Registered and approved by LANTRA (the sector skills council for land based industries) as a ‘customised’ vocational qualification award, this year-long, part-time horticultural course provides a framework for students to learn a few days per month over the course of a full growing year. With a balance between practice and theory, students cover everything from soils and fertility, marketing and protected cropping to field cultivation, weeds, pests and diseases and produce packing and processing. There’s even a ‘Tractor and Horticultural Implement Use’ module to enable students to up their scale to field size production.
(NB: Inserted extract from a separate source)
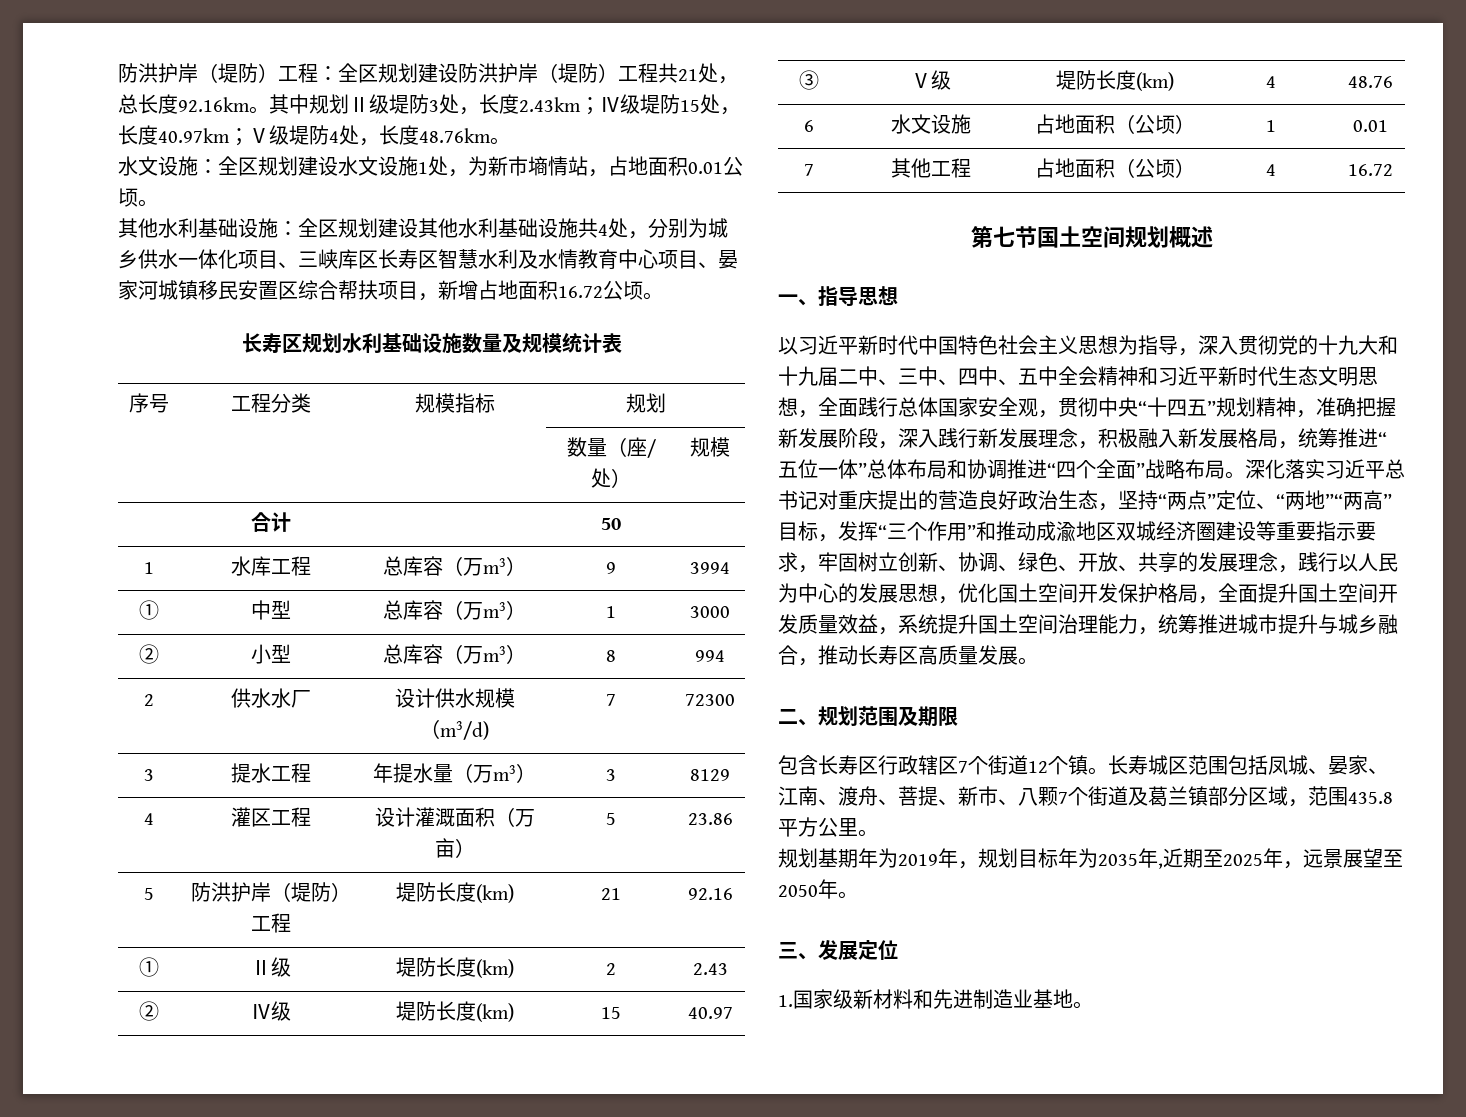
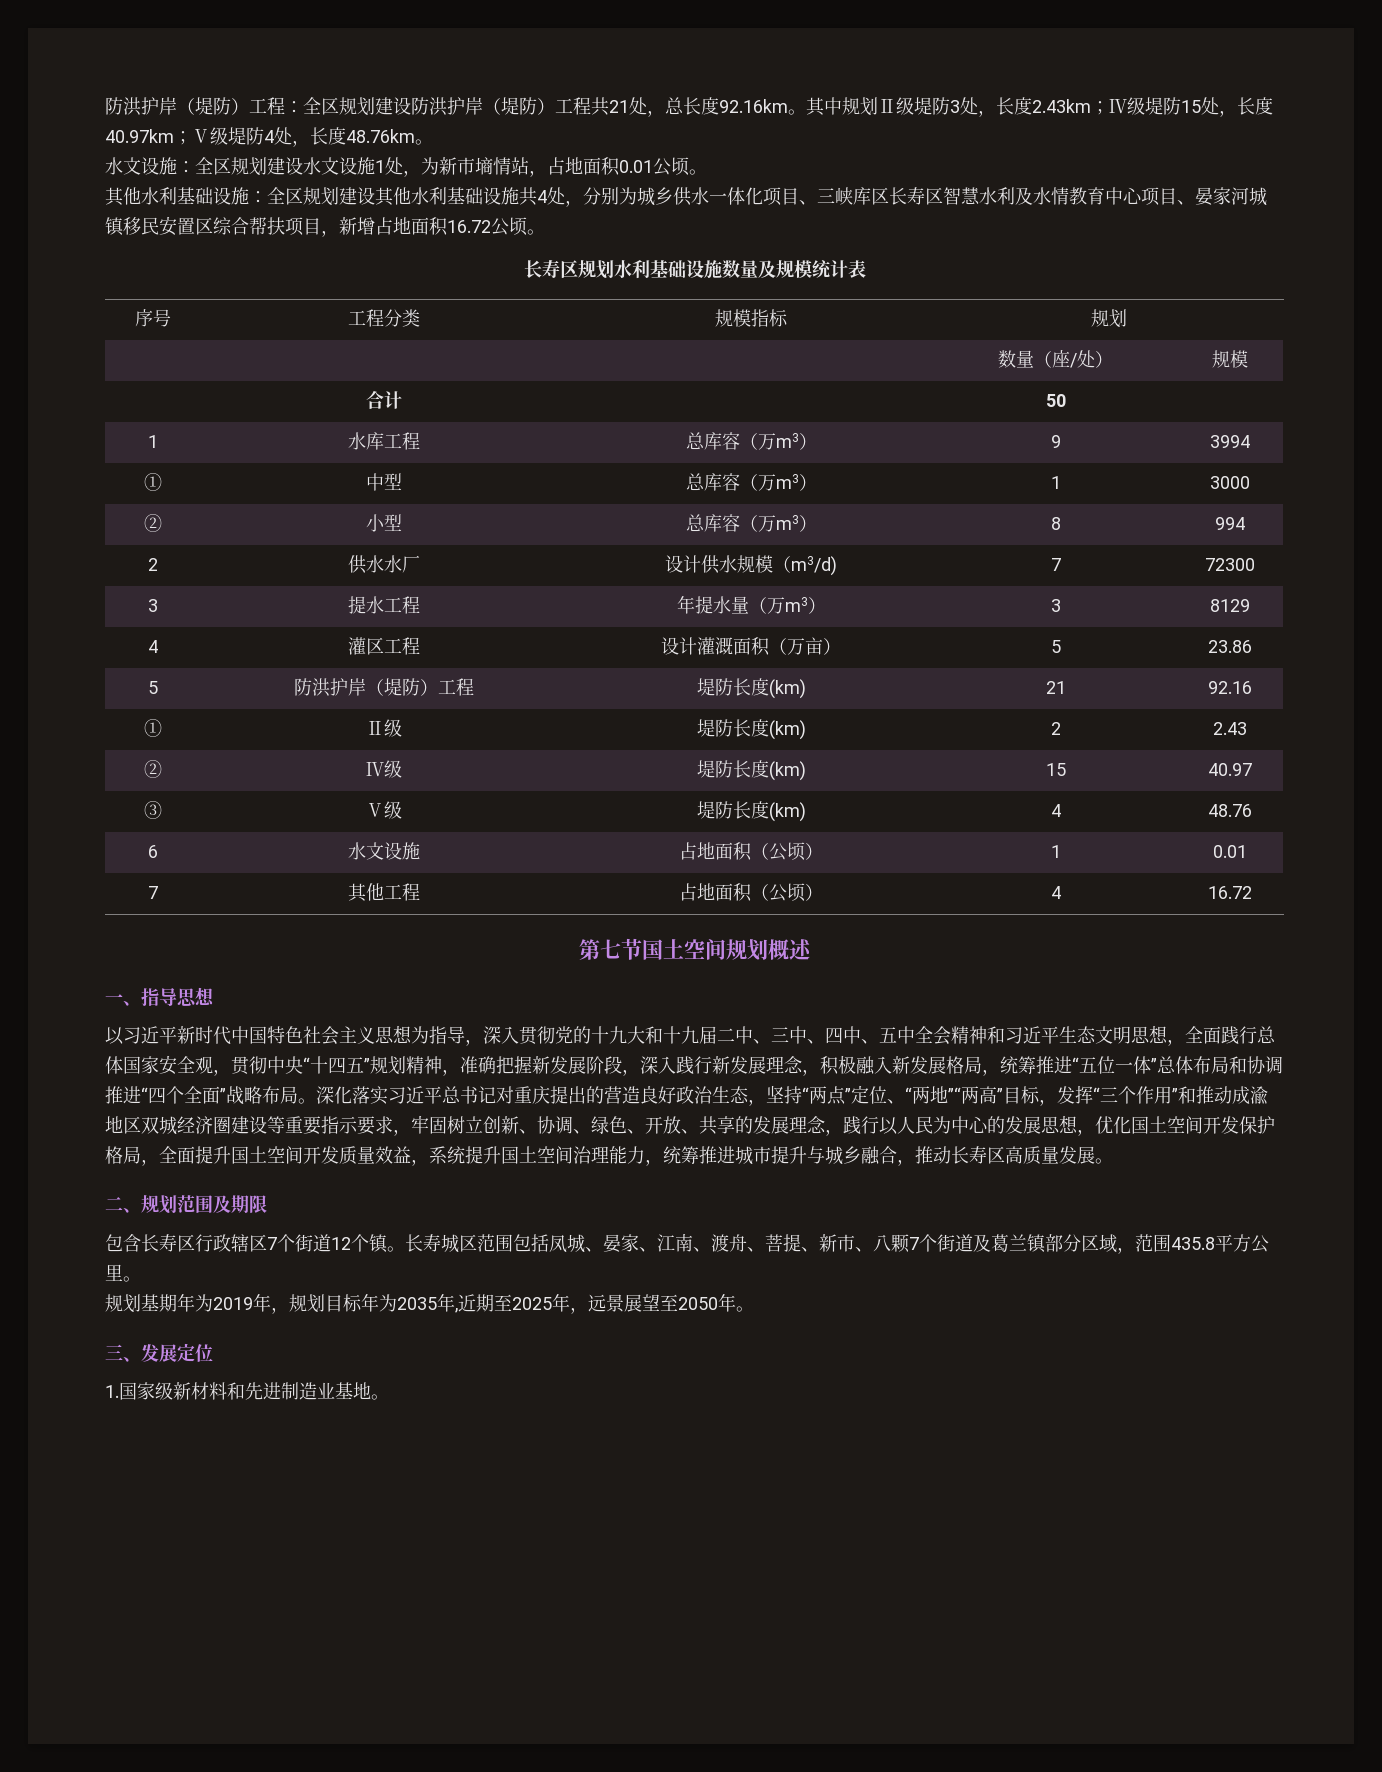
- 以习近平新时代中国特色社会主义思想为指导，深入贯彻党的十九大和十九届二中、三中、四中、五中全会精神和习近平新时代生态文明思想，全面践行总体国家安全观，贯彻中央“十四五”规划精神，准确把握新发展阶段，深入践行新发展理念，积极融入新发展格局，统筹推进“五位一体”总体布局和协调推进“四个全面”战略布局。
+ 以习近平新时代中国特色社会主义思想为指导，深入贯彻党的十九大和十九届二中、三中、四中、五中全会精神和习近平生态文明思想，全面践行总体国家安全观，贯彻中央“十四五”规划精神，准确把握新发展阶段，深入践行新发展理念，积极融入新发展格局，统筹推进“五位一体”总体布局和协调推进“四个全面”战略布局。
All teaching comes from existing farmers and crofters who have been certified as Instructors as well as expert tutors and speakers from across the industry. This transfer of local knowledge and skills from existing to new producers was one of the key aims when Jo Hunt, Network Leader of HILFN, first conceived the course: “Consumers in all parts of the Highlands and Islands are looking for fresh and local food – but in many areas and for many products there is just not enough of it being grown at present. The apprentices are learning the trade from people already doing it, and cover both the technical skills needed to grow great food, and the business skills to make a living at it.”
The HILFN will follow the progress of the 2008 apprentices and those from future years with interest and hope their ventures and businesses will gain the support of local people. With plans to extend the LFA to cover the West Coast and Islands in 2009 and a separate ‘meat apprenticeship’ in the offing, it looks like local food production can only go from strength to strength.